OK, so you’ve got a camera that allows you some manual control, and you’ve got some suitable software – what next?

Next you need some images. How many is up to you. You can join two, three, twenty three. It doesn’t really matter, though the more images you join in one operation the longer the job is going to take. The software has to match up pixels on each edge of adjacent images and correct lens distortions and pretty much do a load of number crunching so you don’t notice the join. This takes time, especially if you are using a camera where each image has a high pixel count. So I would suggest that three or four images might be a good place to start until you gain some experience.

One of the things I’ve found speeds things up – since I’m not making big prints – is to create smaller jpeg files for each image and join those. I’ll reduce my 5000+ pixel side to 1000, or maybe 2000 pixels and then the stitching process goes much quicker. This will still provide you with a large image that’s too big to view full size on a monitor.

Time to get started and to make it a little easier I’ve turned panorama creation into a simple ten step process.

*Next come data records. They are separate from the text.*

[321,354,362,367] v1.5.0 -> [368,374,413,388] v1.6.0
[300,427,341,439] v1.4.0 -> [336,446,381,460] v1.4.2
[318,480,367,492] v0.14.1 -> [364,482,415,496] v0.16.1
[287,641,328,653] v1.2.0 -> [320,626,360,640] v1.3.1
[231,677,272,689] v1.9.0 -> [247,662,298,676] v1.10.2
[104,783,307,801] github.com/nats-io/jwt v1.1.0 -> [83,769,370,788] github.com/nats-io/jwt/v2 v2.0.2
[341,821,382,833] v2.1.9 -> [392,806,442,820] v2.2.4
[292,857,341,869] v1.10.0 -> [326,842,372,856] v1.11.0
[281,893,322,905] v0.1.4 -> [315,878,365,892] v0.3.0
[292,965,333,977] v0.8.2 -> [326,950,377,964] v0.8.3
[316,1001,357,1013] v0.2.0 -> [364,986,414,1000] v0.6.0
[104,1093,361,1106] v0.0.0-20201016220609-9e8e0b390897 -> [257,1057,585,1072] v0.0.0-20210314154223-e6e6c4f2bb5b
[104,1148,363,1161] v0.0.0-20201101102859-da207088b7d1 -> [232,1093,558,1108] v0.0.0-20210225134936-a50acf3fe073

  1. Find a subject – which can be absolutely anything that takes your fancy.
  2. Decide on the start point and the end point.
  3. Measure the exposure for the brightest part of the scene (so that you don’t blow out the highlights)
  4. Set the exposure manually: move the mode selector to M, then adjust aperture and shutter speed.
  5. Take a shot of the brightest part of the scene and check the histogram to ensure no overexposure of highlights.
  6. Set the focus to manual and focus on anything significant in your panorama.
  7. Turn the camera to portrait orientation
  8. Take the first shot at the left hand end of the panorama and make a mental note of an object near the right hand edge of the frame.
  9. Move the camera so that the noted object is on the left hand side of the frame now (this ensures sufficient overlap) and take the next shot.
  10. Repeat until the panorama is complete.

In Much More Detail

1. Subject

Panoramas tend to full into the landscape category, but they can be of anything that fails to fit into the standard 3:2 ratio rectangle we force most of our images into. Unlike general photography, panoramas don’t usually have a simple subject – like a person, statue, building and so on. Your subject also needs to be captured without moving the camera up or down between shots. Check out Panoramic Photography by Arnaud Frich for some great examples of what you can create. Also be wary of moving objects in the frame. Stitching software can’t cope with objects that are in a different place in each frame.

2. Beginning and Ending

Panoramas, just like any other image, need to have a little thought spent on composition. If you can, find parts of the scene that act like natural stops to frame the image. In the panorama of the Boat Museum at Ellesmere Port (see section 7) I’ve used the taller buildings and deep shadows on the left and the grassy bank with another shadow on the right to frame the image. The panorama of Hope Valley, Sutherland uses a hill at each end – as does the one of Conwy, Wales.

3. Measure Exposure

Exposure is one of the biggest problems with wide panoramas because you can find that light levels across a wide scene vary by as much as two or three stops. If you leave your camera on auto exposure (Aperture Priority Av/A, Shutter Priority Tv/S, Program P, or any scene modes), then the camera will adjust the exposure for each shot every time you move the camera. As the exposure changes so does the colour and brightness of each pixel. What this means is that the pixels on adjacent image edges – that are supposed to be identical – end up being different. This causes problems in the stitching software. When you switch to manual exposure and set the aperture/shutter speed combination to cater for the brightest part of the scene, you know that all edges will be identical. You also know that you will have detail in the highlights. Panoramas frequently contain a lot of sky and if the clouds are blown out and have no detail then they will detract from the appearance of your image.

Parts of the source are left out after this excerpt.